Sous ce rapport, il est excessivement pauvre, indéterminé, équivoque même. Il représente bien les situations générales de l’âme, mais il est incapable de les analyser. Il ne peut exprimer une seule pensée avec la clarté précise qui est nécessaire pour que l’esprit la comprenne. Les sourds-muets en sont un exemple frappant.

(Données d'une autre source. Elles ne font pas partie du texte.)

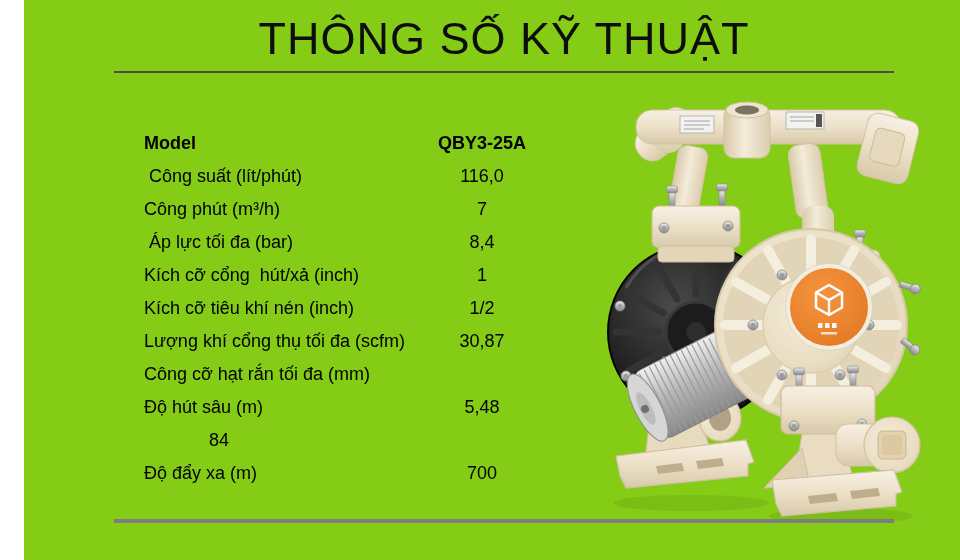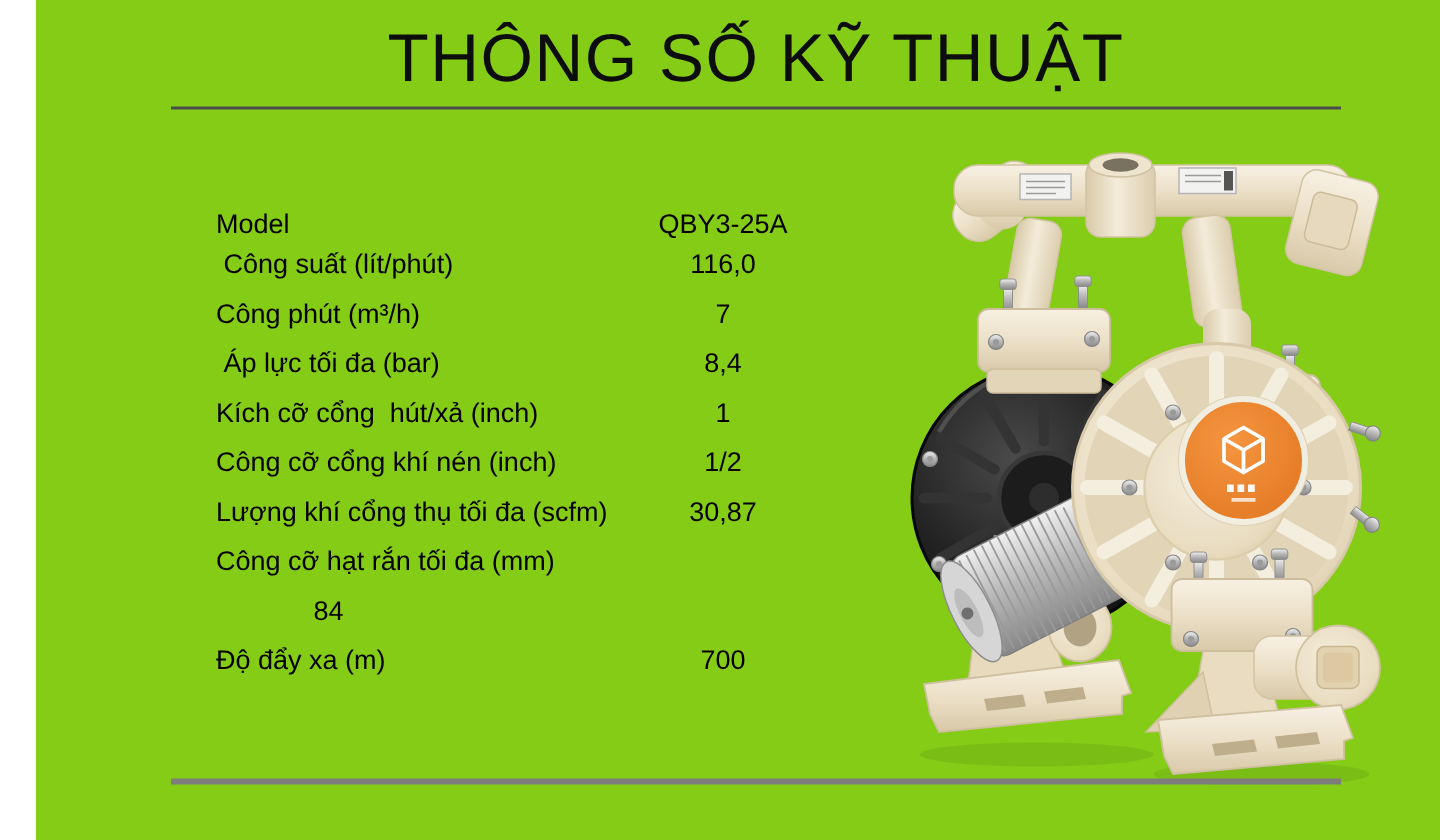--- a/index.html
+++ b/index.html
@@ -15,7 +15,7 @@
   .row{display:flex;height:33px;align-items:center;font-size:18px;color:#000000;}
   .row .label{width:263px;white-space:pre;}
   .row .value{width:150px;text-align:center;white-space:pre;}
-  .row.header{font-weight:400;align-items:flex-end;}
+  .row.header{font-weight:700;}
 
   .product{position:absolute;top:88px;left:572px;width:380px;height:435px;margin:0;}
   .product svg{display:block;width:100%;height:100%;}

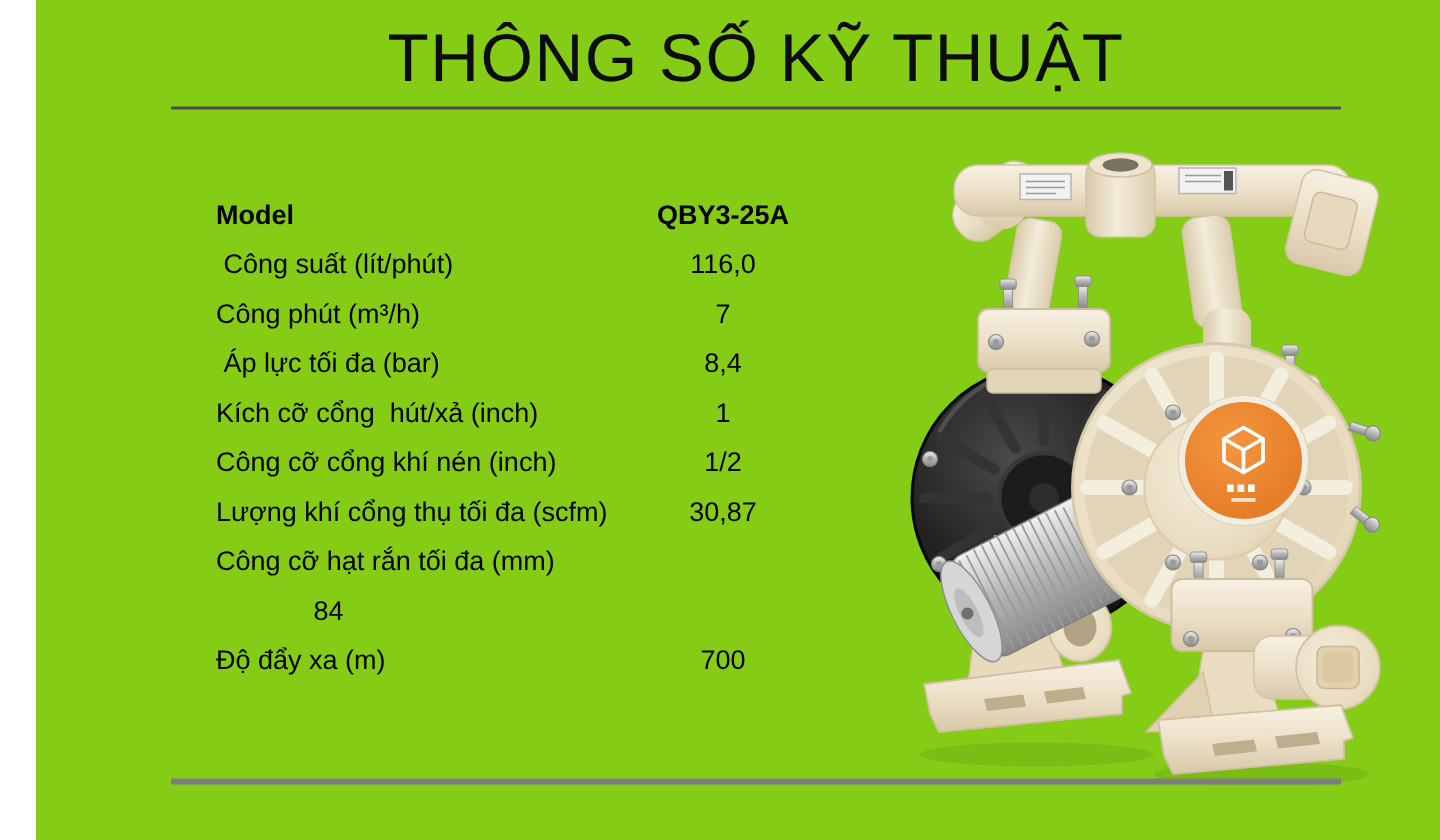--- a/index.html
+++ b/index.html
@@ -50,7 +50,7 @@
       <span class="value">1</span>
     </div>
     <div class="row">
-      <span class="label">Công cỡ cổng khí nén (inch)</span>
+      <span class="label">Kích cỡ tiêu khí nén (inch)</span>
       <span class="value">1/2</span>
     </div>
     <div class="row">

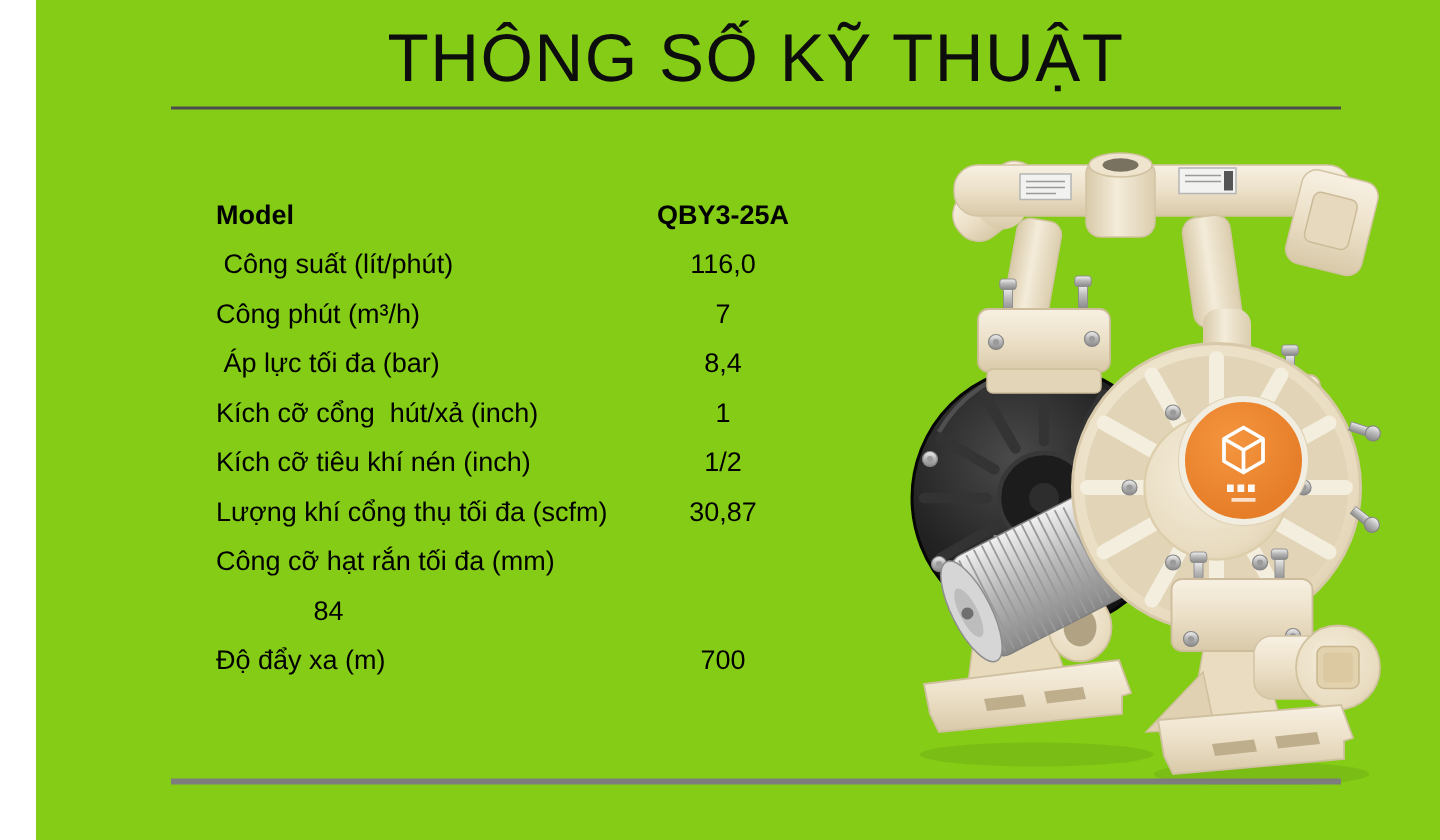--- a/index.html
+++ b/index.html
@@ -59,6 +59,10 @@
     </div>
     <div class="row">
       <span class="label">Công cỡ hạt rắn tối đa (mm)</span>
+    </div>
+    <div class="row">
+      <span class="label">Độ hút sâu (m)</span>
+      <span class="value">5,48</span>
     </div>
     <div class="row">
       <span class="value">84</span>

Allié à la parole, il fait merveille. Séparé d’elle, il ne peut la suppléer. Il l’accompagne dans sa marche successive, il la renforce, la répercute et la transpose, si l’on veut ; il la rend presque visible dans ses mouvements les plus variés et ses nuances les plus délicates. Mais, je le répète, seule et par elle-même, la mimique ne peut exprimer les idées, les actes intérieurs de l’esprit. Toutes ses opérations lui échappent. Sous ce rapport son impuissance est radicale et manifeste.

C’est le langage de la passion et du sentiment, nous dit-on. Sans doute et c’est pour cela qu’il n’est pas celui de l’intelligence et de la pensée. Exprimer des idées, les actes de l’esprit, les opérations de l’intellect, les noter, les fixer, les décomposer, démêler et dérouler sous nos yeux toute cette trame des conceptions de l’intelligence et du raisonnement, traduire clairement les actes de la volonté qui s’y joignent ou les suivent, il ne le peut. Tout cela est exclusivement du ressort de la parole ou du discours.

Ce langage, le langage d’action ou de la mimique, est commun à l’homme et à l’animal. L’homme, il est vrai, le parle supérieurement ; il peut le rendre artificiel, le simuler, le modifier, le varier, le perfectionner ; mais il ne saurait lui faire rendre plus qu’il ne peut donner, lui faire franchir les étroites limites qu’il est incapable de dépasser.

On a beau le vanter, le comparer à un autre langage, au langage véritable, on n’aboutit qu’à des analogies forcées, à de pures métaphores ou à des hyperboles. La comparaison devient même, si on la pousse un peu loin, ridicule.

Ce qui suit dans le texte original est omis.